# [TASK TO COMPLETE]
Leaving out every line that comes before the one containing "Carlisle Fairway Pro", output the rest of the records exactly, the final line included.
---- DATA RECORDS
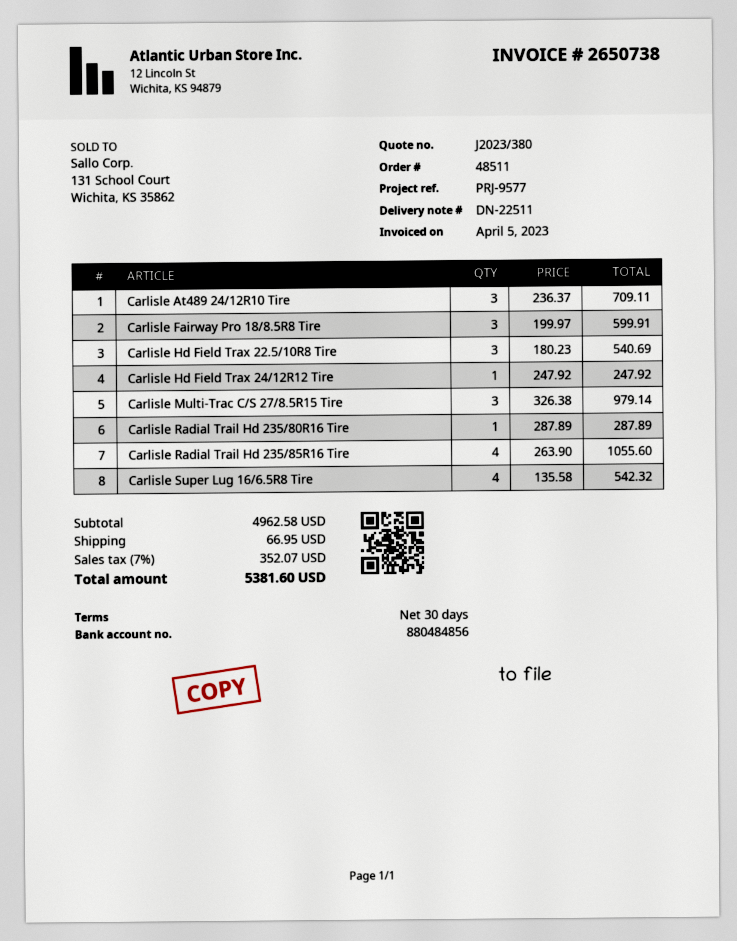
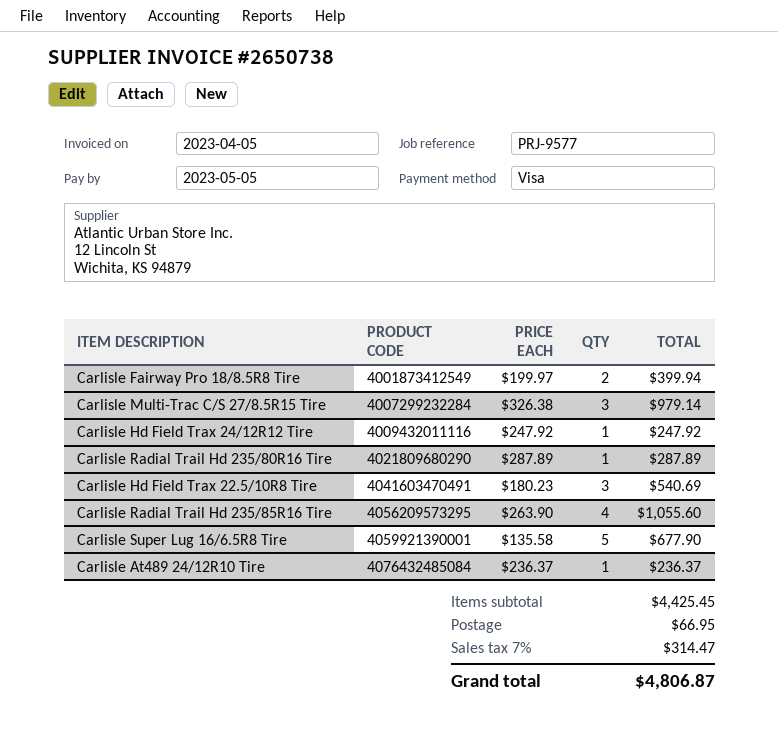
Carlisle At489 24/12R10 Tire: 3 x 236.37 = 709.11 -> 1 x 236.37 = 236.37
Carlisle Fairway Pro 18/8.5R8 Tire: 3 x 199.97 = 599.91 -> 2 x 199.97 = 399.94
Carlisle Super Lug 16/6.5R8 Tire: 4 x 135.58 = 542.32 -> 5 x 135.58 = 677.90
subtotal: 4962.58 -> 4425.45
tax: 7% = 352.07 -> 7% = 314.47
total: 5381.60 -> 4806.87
--------
# [TASK RESULT]
Carlisle Fairway Pro 18/8.5R8 Tire: 3 x 199.97 = 599.91 -> 2 x 199.97 = 399.94
Carlisle Super Lug 16/6.5R8 Tire: 4 x 135.58 = 542.32 -> 5 x 135.58 = 677.90
subtotal: 4962.58 -> 4425.45
tax: 7% = 352.07 -> 7% = 314.47
total: 5381.60 -> 4806.87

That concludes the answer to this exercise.